You should expect that this neuron fires to predict C0 is legal. In other words, when you map its output weights through the unembedding matrix, the values should be large for C0 and small for the other cells. You can test this by taking the output weights, mapping them through the unembedding, then plotting the result in an 8x8 square.

The name for this is direct logit attribution, or DLA. This is the standard way we study the direct effect of components that write to the residual stream (i.e. ignoring the paths that go through intermediate components).

Solution (code for plot)

Run the code below to create the plot - you should find that the neuron does boost the logit for C0 when it fires. Interestingly, there's also a positive logit effect on the cell D1. We'll look at this a bit deeper later on in the exercises, when we take a deeper dive into DLA.

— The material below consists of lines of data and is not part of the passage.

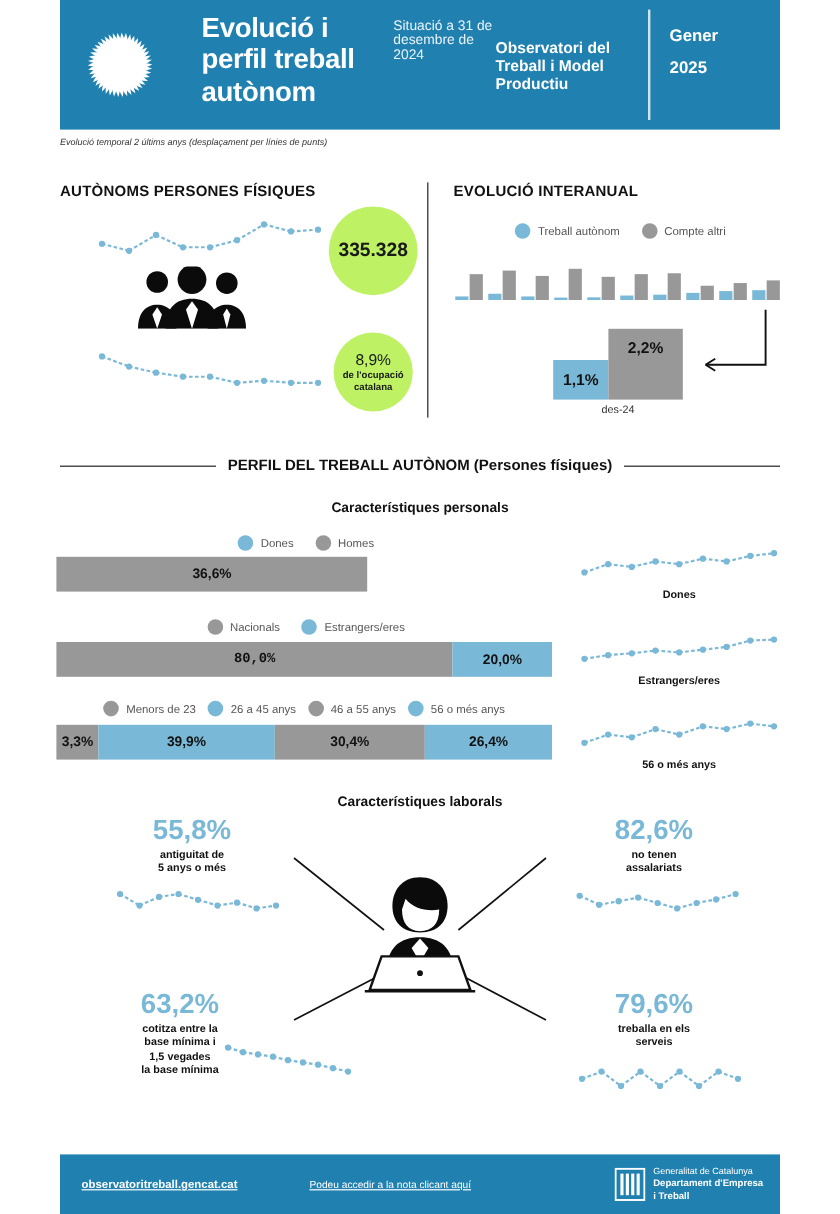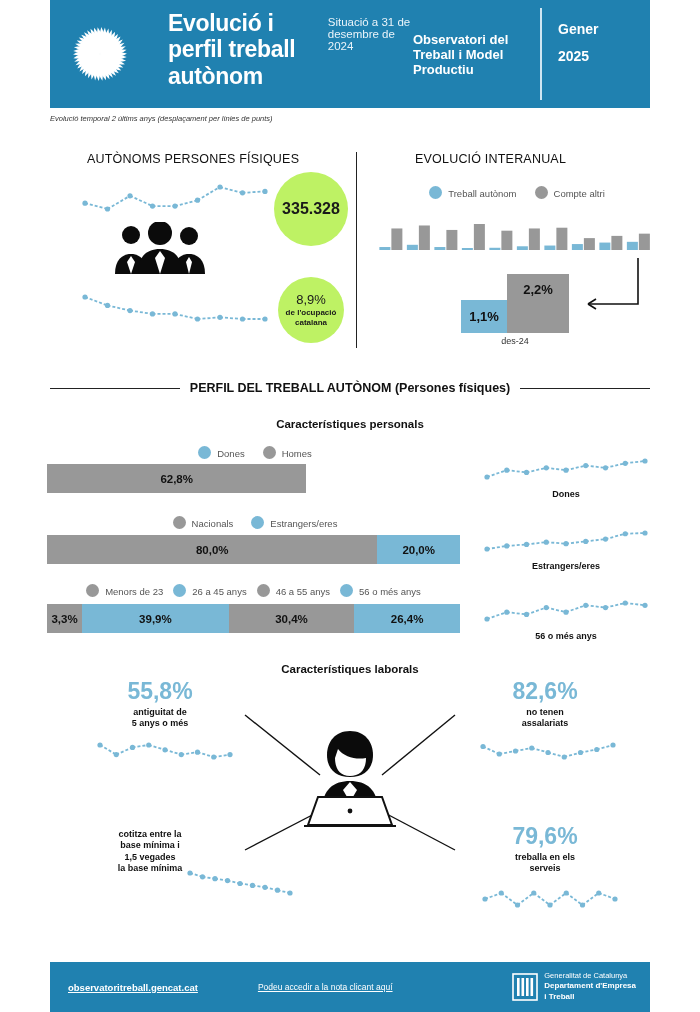"AUTÒNOMS PERSONES FÍSIQUES" .sec-title { font-weight: normal -> bold; margin-left: 37px -> none }
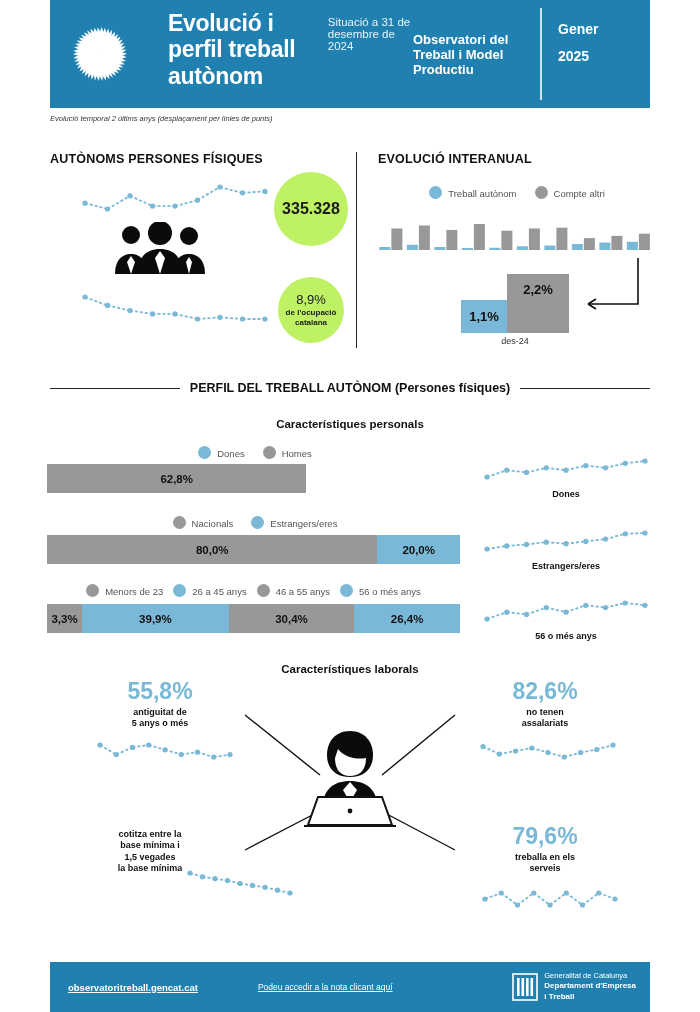"62,8%" div.seg { text: 62,8% -> 36,6% }
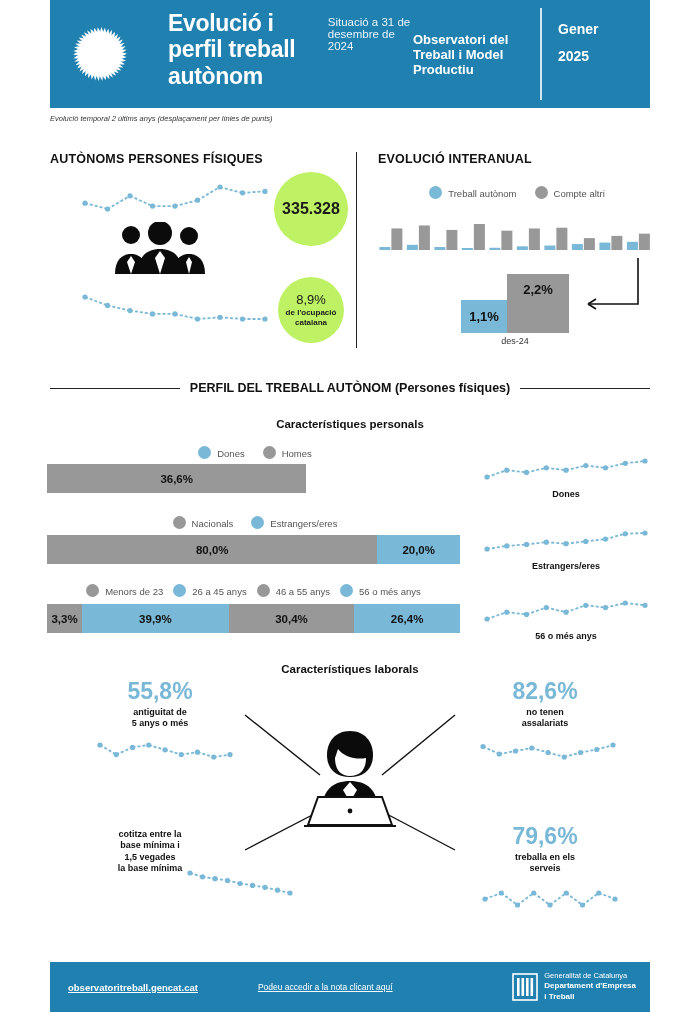"80,0%" div.seg { font-family: none -> Liberation Mono, monospace }
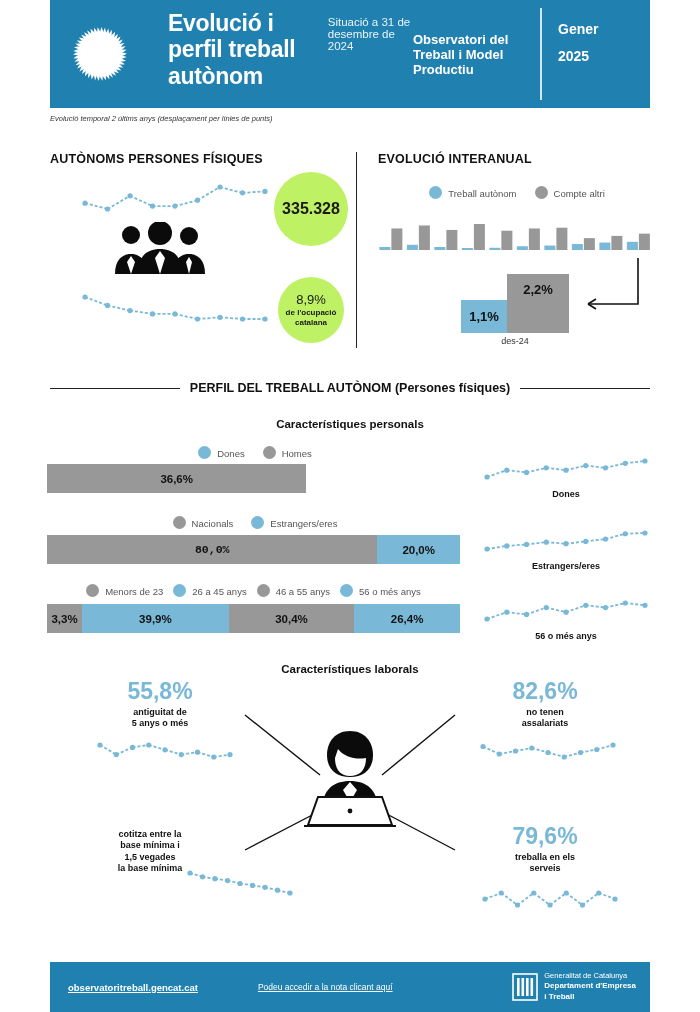"63,2%" div.big-pc { html: none -> <div>63,2%</div> }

# Get neuron output weights' cos sim with unembedding
w_out_L5N1393 = get_w_out(model, layer, neuron, normalize=True)
W_U_normalized = model.W_U[:, 1:] / model.W_U[:, 1:].norm(dim=0, keepdim=True)  # normalize, slice off logits for "pass"
cos_sim = w_out_L5N1393 @ W_U_normalized  # shape (60,)

# Turn into a (rows, cols) tensor, using indexing
cos_sim_rearranged = t.zeros((8, 8), device=device)
cos_sim_rearranged.flatten()[ALL_SQUARES] = cos_sim

# Plot results
utils.plot_board_values(
    cos_sim_rearranged,
    title=f"Cosine sim of neuron L{layer}N{neuron} with W<sub>U</sub> directions",
    width=450,
    height=380,
)

Note - you can also choose not to normalize weights; this will show you the output weights in the unembedding basis, rather than the cosine similarity between neuron output weight & unembedding vectors. But the latter is more informative because we know that 1 is the maximum value (and we have an idea of what to expect - the expected absolute value of the cosine similarity of 2 randomly chosen vectors in ND space scales as 1/sqrt(N) (we omit the derivation), which means 1/sqrt(512) ≈ 0.04 - you can check this empirically if you'd like).

How much variance does the probe explain?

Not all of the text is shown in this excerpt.